__Instructions for the task__. Please set down word for word every line from the one holding "- выполненные работы устройства" to the end of the data below, both included.

__Stored data__.
§

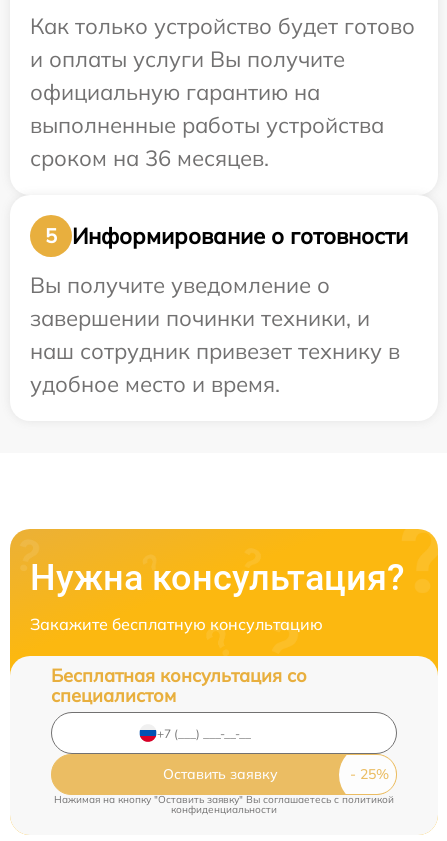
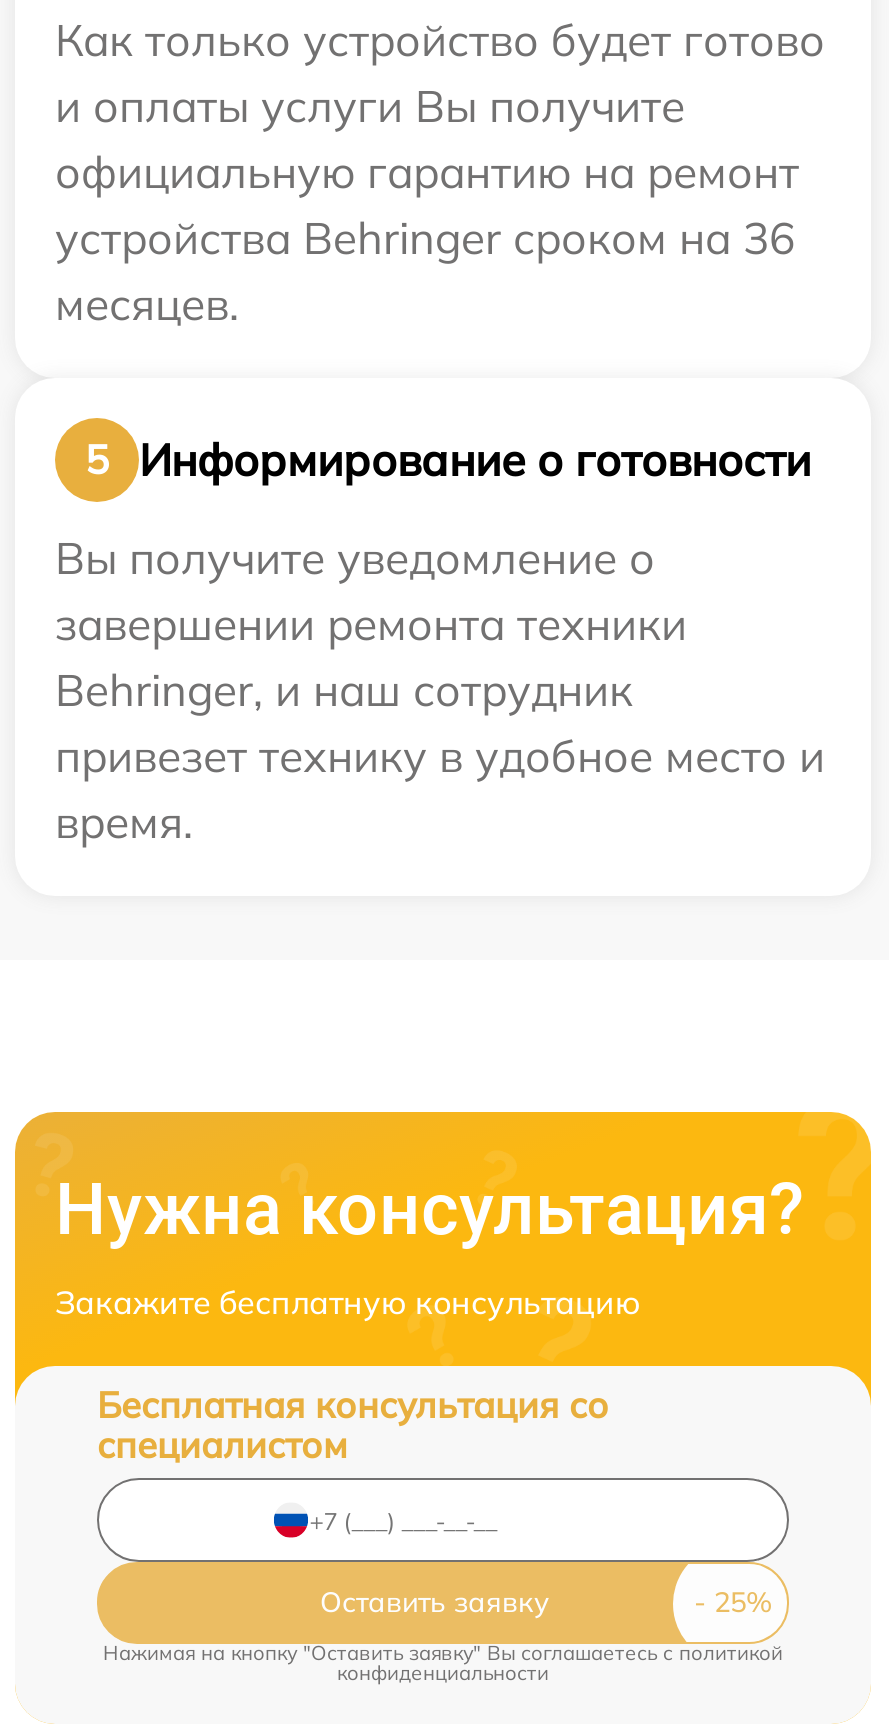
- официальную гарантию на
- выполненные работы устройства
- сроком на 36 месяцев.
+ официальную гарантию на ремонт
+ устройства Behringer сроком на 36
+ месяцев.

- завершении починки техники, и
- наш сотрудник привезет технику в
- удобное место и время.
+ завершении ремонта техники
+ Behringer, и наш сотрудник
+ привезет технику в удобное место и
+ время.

§

__Exercise result__.
- выполненные работы устройства
- сроком на 36 месяцев.
+ официальную гарантию на ремонт
+ устройства Behringer сроком на 36
+ месяцев.

- завершении починки техники, и
- наш сотрудник привезет технику в
- удобное место и время.
+ завершении ремонта техники
+ Behringer, и наш сотрудник
+ привезет технику в удобное место и
+ время.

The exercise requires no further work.